**What is required**
Find and copy each line of the records where the string "left" shows up.
[Source records Boundary: Start]
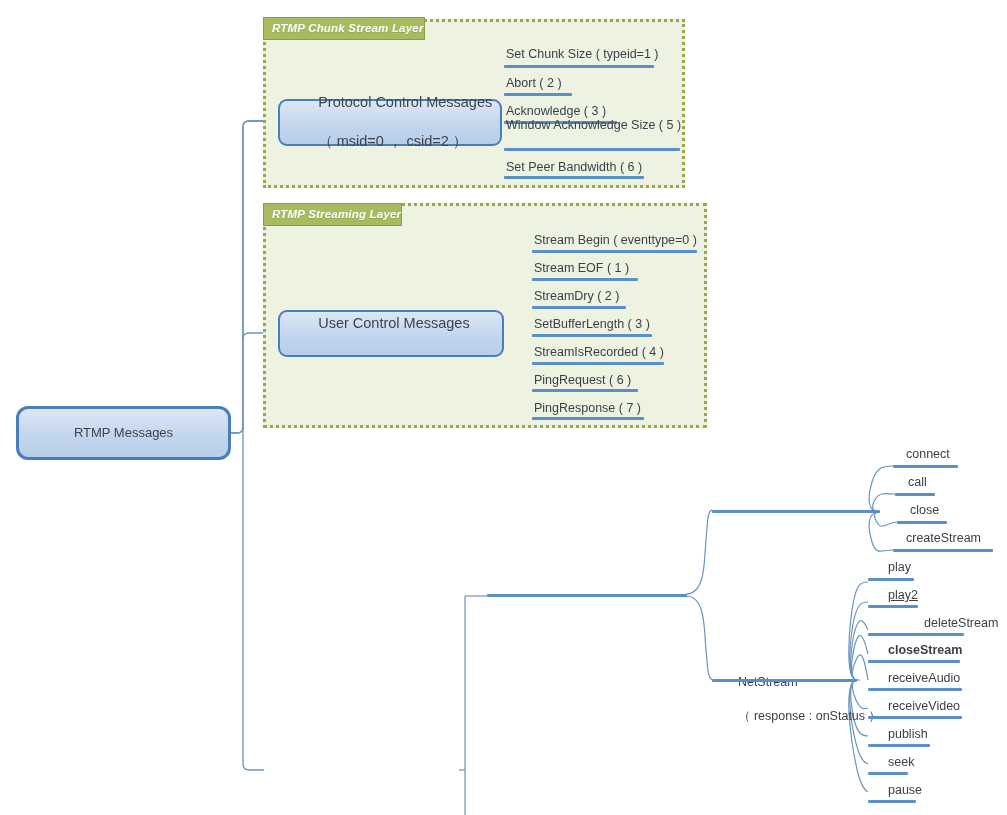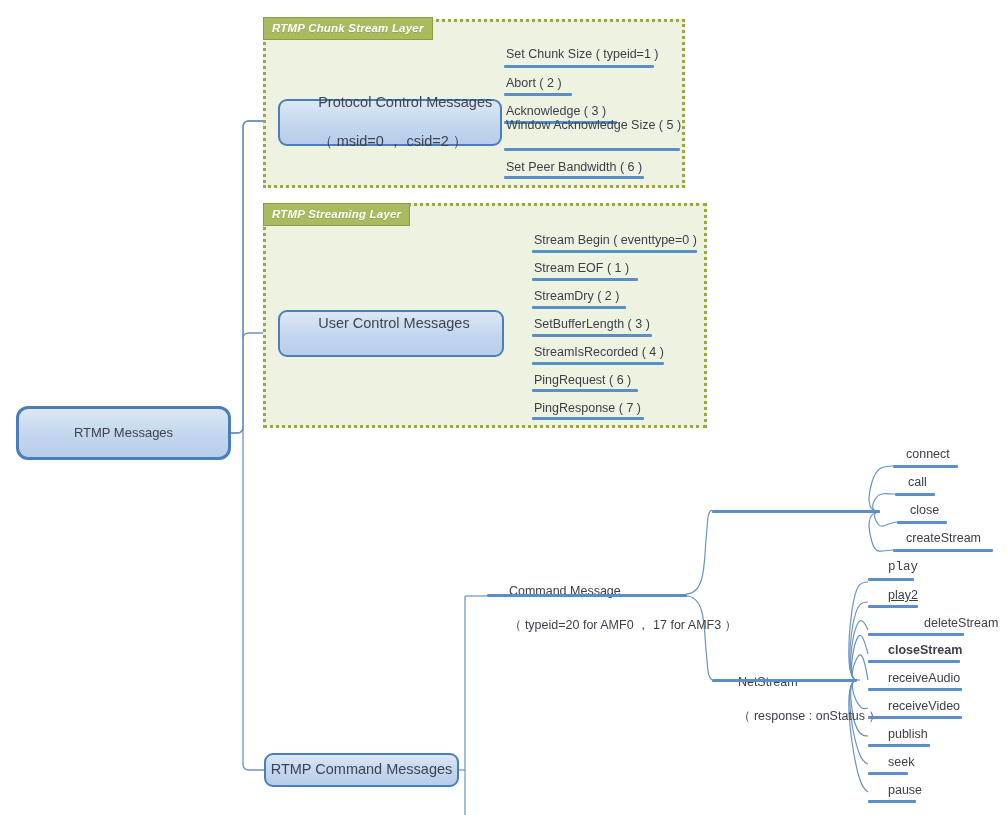--- a/index.html
+++ b/index.html
@@ -45,7 +45,7 @@
     font-weight: bold;
     font-size: 11.5px;
     letter-spacing: .2px;
-    padding: 4px 8px 5px 8px;
+    padding: 4px 0 5px 8px;
     white-space: nowrap;
     box-sizing: border-box;
     text-shadow: 0 1px 0 rgba(0,0,0,.12);

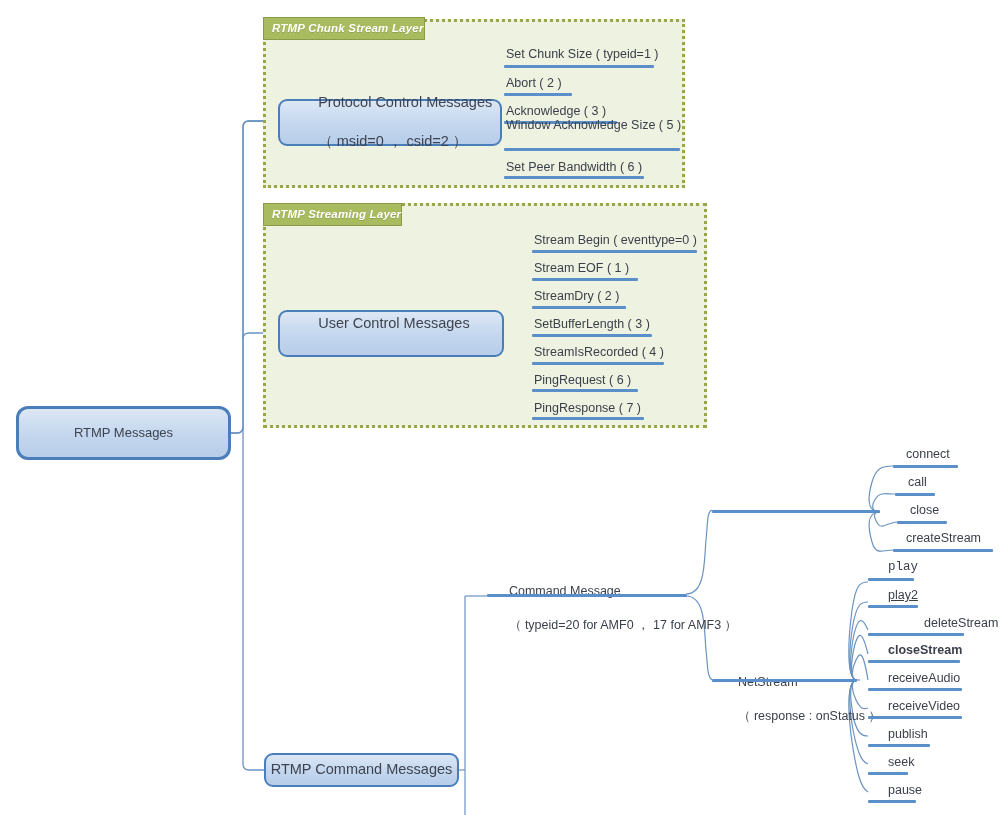--- a/index.html
+++ b/index.html
@@ -286,7 +286,7 @@
   </div>
   <div class="leaf-rule" style="left:712px; top:679px; width:145px;"></div>
 
-  <div class="leaf" style="left:888px; top:561px;font-family:Liberation Mono, monospace;">play</div>
+  <div class="leaf" style="left:888px; top:561px;">play</div>
   <div class="leaf-rule" style="left:868px; top:578px; width:46px;"></div>
 
   <div class="leaf" style="left:888px; top:589px;text-decoration:underline;">play2</div>

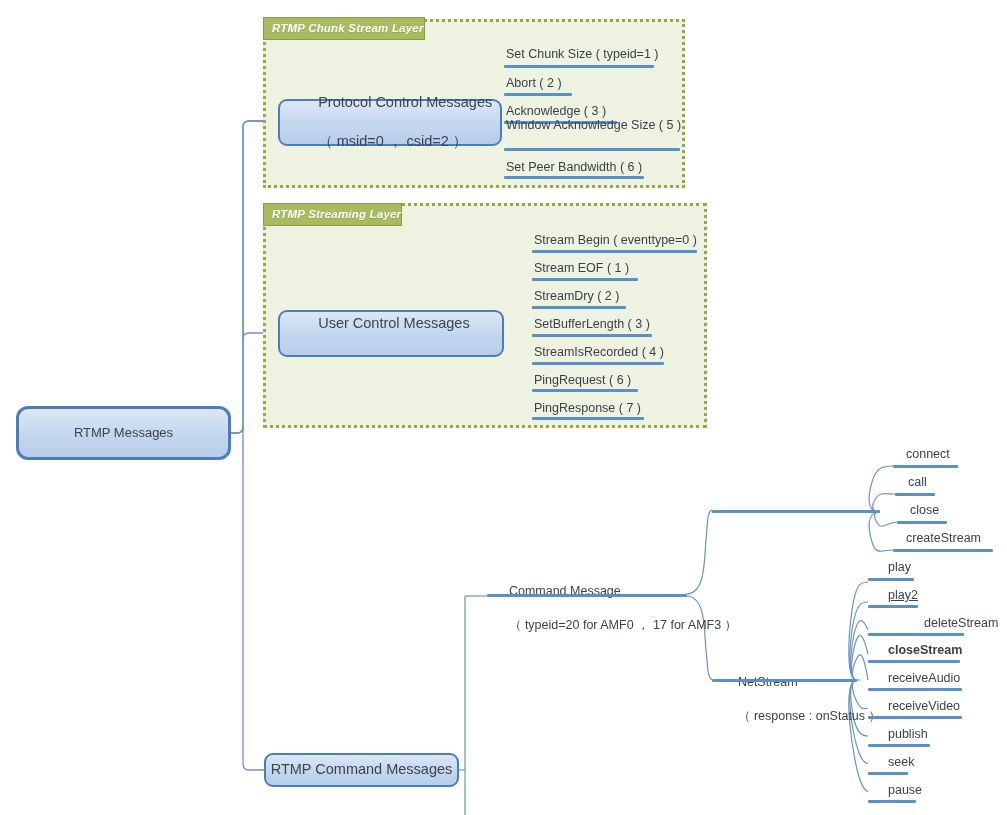--- a/index.html
+++ b/index.html
@@ -260,10 +260,6 @@
     <span>RTMP Command Messages</span>
   </div>
 
-  <div class="caption left" style="left:495px; top:566px;">
-    <span>Command Message</span><br>
-    <span>（ typeid=20 for AMF0 ， 17 for AMF3 ）</span>
-  </div>
   <div class="leaf-rule" style="left:487px; top:594px; width:200px;"></div>
 
   <div class="leaf-rule" style="left:712px; top:510px; width:168px;"></div>

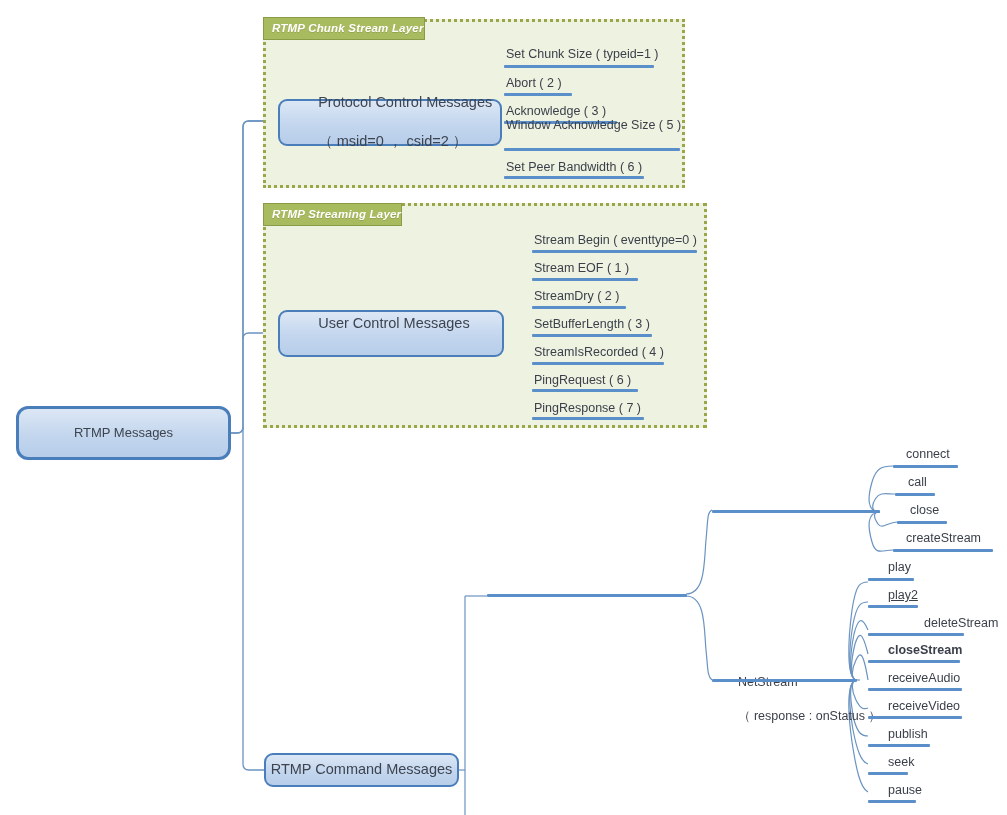--- a/index.html
+++ b/index.html
@@ -256,9 +256,6 @@
   <div class="leaf" style="left:534px; top:402px;">PingResponse ( 7 )</div>
   <div class="leaf-rule" style="left:532px; top:417px; width:112px;"></div>
 
-  <div class="node-box plain" style="left:264px; top:753px; width:195px; height:34px;">
-    <span>RTMP Command Messages</span>
-  </div>
 
   <div class="leaf-rule" style="left:487px; top:594px; width:200px;"></div>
[Source records Boundary: End]
**Solution for this problem**
   <div class="leaf-rule" style="left:712px; top:679px; width:145px;"></div>
-  <div class="leaf" style="left:888px; top:561px;font-family:Liberation Mono, monospace;">play</div>
+  <div class="leaf" style="left:888px; top:561px;">play</div>
   <div class="leaf-rule" style="left:868px; top:578px; width:46px;"></div>
   <div class="leaf" style="left:888px; top:589px;text-decoration:underline;">play2</div>
-  <div class="caption left" style="left:495px; top:566px;">
   <div class="leaf-rule" style="left:487px; top:594px; width:200px;"></div>
   <div class="leaf-rule" style="left:712px; top:510px; width:168px;"></div>
   <div class="leaf" style="left:534px; top:402px;">PingResponse ( 7 )</div>
   <div class="leaf-rule" style="left:532px; top:417px; width:112px;"></div>
-  <div class="node-box plain" style="left:264px; top:753px; width:195px; height:34px;">
   <div class="leaf-rule" style="left:487px; top:594px; width:200px;"></div>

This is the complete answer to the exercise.